***** Data for review

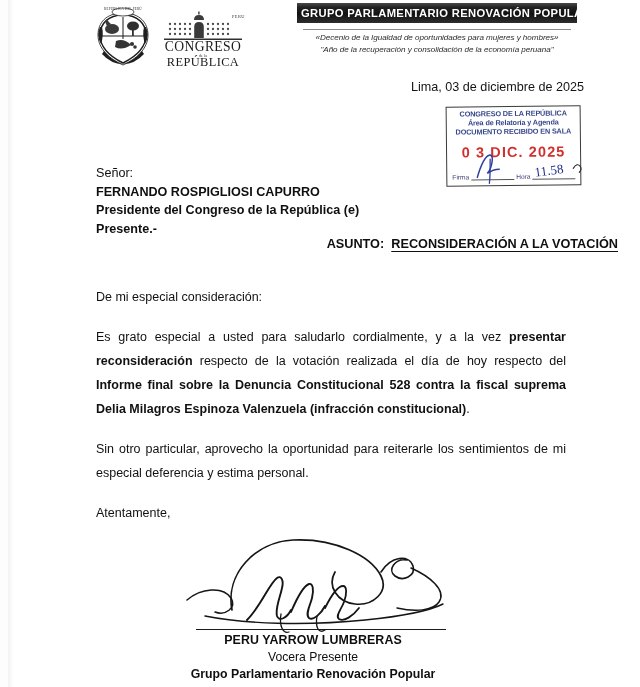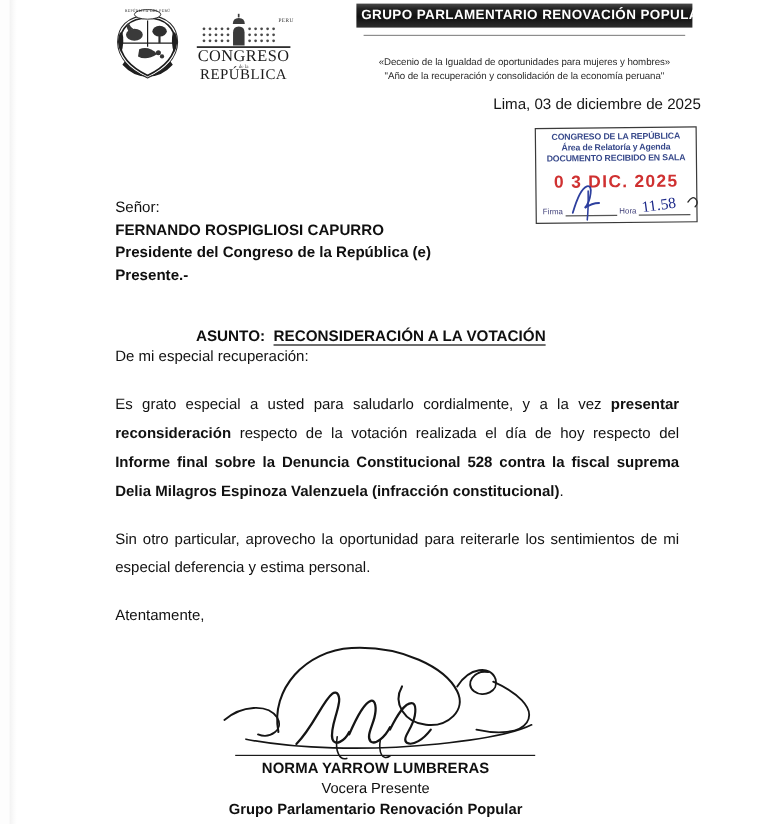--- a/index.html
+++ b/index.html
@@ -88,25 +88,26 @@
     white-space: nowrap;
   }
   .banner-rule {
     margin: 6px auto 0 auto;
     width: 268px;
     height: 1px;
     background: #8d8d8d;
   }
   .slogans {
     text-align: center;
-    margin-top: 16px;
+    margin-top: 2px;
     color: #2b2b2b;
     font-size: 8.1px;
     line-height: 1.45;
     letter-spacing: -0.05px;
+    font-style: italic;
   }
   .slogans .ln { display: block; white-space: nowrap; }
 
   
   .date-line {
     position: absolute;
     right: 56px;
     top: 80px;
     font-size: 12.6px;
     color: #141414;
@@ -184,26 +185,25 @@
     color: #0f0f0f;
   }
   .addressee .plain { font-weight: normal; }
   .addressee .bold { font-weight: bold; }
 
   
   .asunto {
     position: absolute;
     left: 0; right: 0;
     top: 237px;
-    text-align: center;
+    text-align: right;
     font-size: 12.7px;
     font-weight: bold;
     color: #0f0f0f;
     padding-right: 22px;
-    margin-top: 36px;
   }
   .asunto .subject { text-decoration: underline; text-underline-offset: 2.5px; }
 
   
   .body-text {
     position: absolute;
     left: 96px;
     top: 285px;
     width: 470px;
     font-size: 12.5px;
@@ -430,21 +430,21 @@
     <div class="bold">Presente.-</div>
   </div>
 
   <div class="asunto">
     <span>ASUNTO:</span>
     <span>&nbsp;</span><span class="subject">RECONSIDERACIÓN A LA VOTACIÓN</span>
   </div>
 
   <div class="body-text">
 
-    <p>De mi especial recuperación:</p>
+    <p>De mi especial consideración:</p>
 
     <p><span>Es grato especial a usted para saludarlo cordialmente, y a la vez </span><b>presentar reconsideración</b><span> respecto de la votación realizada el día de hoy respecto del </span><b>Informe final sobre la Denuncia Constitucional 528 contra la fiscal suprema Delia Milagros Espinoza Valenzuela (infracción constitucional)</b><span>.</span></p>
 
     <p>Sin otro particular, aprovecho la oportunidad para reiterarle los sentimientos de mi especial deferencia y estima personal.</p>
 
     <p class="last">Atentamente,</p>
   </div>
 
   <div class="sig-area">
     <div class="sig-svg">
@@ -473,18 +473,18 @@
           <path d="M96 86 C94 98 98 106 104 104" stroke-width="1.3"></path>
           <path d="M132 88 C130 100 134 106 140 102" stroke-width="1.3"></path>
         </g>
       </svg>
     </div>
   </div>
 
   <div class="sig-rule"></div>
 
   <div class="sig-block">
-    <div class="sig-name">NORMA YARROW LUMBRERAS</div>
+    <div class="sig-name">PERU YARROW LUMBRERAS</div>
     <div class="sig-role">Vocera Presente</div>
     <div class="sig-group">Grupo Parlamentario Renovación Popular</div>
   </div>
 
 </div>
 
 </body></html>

**********

◆ What is required
When a line in the data holds the word "addressee", show that line.

◆ Completed task
   .addressee .plain { font-weight: normal; }
   .addressee .bold { font-weight: bold; }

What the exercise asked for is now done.